If you have been following my threads you know my D and I cannot talk - he has anger issues and is coming unglued. He sent me a text this morning from work telling me that we should "write out our issues" since we can't talk. I have a feeling he might have seen or talked to a lawyer at his place of business so I am not sure I want to put anything in writing. I told him no more letters. He flat out asked me if it was over.

ADVICE: Should I just say yes? Will this cause him to shut me down from the checking account, etc. I am afraid of the consequences without having lined up my lawyer yet.


----------



## Ursula (Dec 2, 2016)

Your D? Dad? Daughter? Doting husband? Dude?
Personally, I think that this is a bigger issue that needs to be talked about in-person, or at the very least, over the phone.
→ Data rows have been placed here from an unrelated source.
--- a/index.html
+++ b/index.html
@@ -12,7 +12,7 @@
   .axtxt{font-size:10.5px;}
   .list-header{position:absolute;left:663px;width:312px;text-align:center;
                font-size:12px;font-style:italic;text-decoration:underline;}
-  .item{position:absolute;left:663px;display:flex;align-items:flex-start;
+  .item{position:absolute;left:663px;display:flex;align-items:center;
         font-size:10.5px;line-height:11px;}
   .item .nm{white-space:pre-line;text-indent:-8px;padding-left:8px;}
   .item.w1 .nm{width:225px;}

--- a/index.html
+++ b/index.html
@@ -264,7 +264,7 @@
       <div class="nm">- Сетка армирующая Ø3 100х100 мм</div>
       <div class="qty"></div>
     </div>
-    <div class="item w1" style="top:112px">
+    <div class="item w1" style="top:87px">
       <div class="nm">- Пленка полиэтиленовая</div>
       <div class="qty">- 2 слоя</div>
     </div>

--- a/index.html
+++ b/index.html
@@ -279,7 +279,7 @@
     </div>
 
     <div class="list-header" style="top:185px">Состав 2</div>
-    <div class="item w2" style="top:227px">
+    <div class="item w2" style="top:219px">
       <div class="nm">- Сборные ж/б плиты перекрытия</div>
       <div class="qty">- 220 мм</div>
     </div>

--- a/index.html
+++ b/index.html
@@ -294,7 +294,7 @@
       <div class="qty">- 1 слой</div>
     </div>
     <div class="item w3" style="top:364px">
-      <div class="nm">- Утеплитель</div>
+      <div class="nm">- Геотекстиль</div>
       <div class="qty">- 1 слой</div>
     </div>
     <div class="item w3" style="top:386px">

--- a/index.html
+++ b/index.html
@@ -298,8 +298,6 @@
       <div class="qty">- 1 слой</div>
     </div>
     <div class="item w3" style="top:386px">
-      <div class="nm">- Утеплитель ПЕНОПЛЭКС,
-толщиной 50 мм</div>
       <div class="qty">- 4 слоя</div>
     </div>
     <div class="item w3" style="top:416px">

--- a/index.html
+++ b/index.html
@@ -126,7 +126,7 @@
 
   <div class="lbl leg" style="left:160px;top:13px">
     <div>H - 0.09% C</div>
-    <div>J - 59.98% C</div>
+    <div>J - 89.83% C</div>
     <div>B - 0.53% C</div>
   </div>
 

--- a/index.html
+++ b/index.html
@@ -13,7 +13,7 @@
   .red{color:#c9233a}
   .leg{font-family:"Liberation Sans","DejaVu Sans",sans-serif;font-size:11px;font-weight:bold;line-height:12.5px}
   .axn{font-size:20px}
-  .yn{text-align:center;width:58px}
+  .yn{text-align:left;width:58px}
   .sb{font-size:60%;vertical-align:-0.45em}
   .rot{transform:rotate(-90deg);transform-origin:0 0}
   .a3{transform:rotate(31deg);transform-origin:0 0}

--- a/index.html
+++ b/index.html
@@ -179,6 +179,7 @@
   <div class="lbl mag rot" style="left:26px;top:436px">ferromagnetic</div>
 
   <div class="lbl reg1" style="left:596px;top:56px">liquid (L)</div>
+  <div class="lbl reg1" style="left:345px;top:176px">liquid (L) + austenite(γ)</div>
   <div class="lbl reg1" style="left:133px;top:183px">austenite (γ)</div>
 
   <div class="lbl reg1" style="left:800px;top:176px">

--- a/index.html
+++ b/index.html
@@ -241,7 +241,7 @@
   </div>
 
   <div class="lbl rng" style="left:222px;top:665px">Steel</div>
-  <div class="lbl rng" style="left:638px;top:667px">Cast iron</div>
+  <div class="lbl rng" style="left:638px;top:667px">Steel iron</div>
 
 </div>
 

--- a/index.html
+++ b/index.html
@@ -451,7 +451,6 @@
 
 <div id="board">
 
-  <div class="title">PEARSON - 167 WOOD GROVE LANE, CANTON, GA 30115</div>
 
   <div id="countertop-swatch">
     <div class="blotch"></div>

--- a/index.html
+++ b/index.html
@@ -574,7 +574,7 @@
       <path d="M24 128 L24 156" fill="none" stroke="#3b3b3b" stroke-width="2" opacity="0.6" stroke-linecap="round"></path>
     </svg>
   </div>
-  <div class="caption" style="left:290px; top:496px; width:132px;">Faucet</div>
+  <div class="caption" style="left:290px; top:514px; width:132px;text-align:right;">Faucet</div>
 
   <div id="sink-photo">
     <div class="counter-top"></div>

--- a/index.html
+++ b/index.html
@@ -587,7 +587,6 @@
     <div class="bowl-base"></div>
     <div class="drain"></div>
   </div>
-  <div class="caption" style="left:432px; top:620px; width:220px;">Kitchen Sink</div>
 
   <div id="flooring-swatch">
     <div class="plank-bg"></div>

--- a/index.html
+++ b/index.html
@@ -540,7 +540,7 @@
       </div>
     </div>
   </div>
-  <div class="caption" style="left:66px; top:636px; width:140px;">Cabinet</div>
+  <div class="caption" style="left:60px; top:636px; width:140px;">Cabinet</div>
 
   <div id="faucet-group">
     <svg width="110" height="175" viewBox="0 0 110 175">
I certainly wouldn't even try to communicate things like this over text messaging. And, that is what I would reply to your D: that you won't talk about this over text, and that it can wait until the evening, when you see each other. 

Also, if you're scared to put things in writing, then I certainly wouldn't do that, as things in writing can be used against you at a later date.


----------



## TeddieG (Sep 9, 2015)

Before you agree to talk to him, why don't you talk to an attorney, and ask what happens if you answer his question with "yes" when he asks if it is over. There may be steps you could take to protect yourself before you respond. 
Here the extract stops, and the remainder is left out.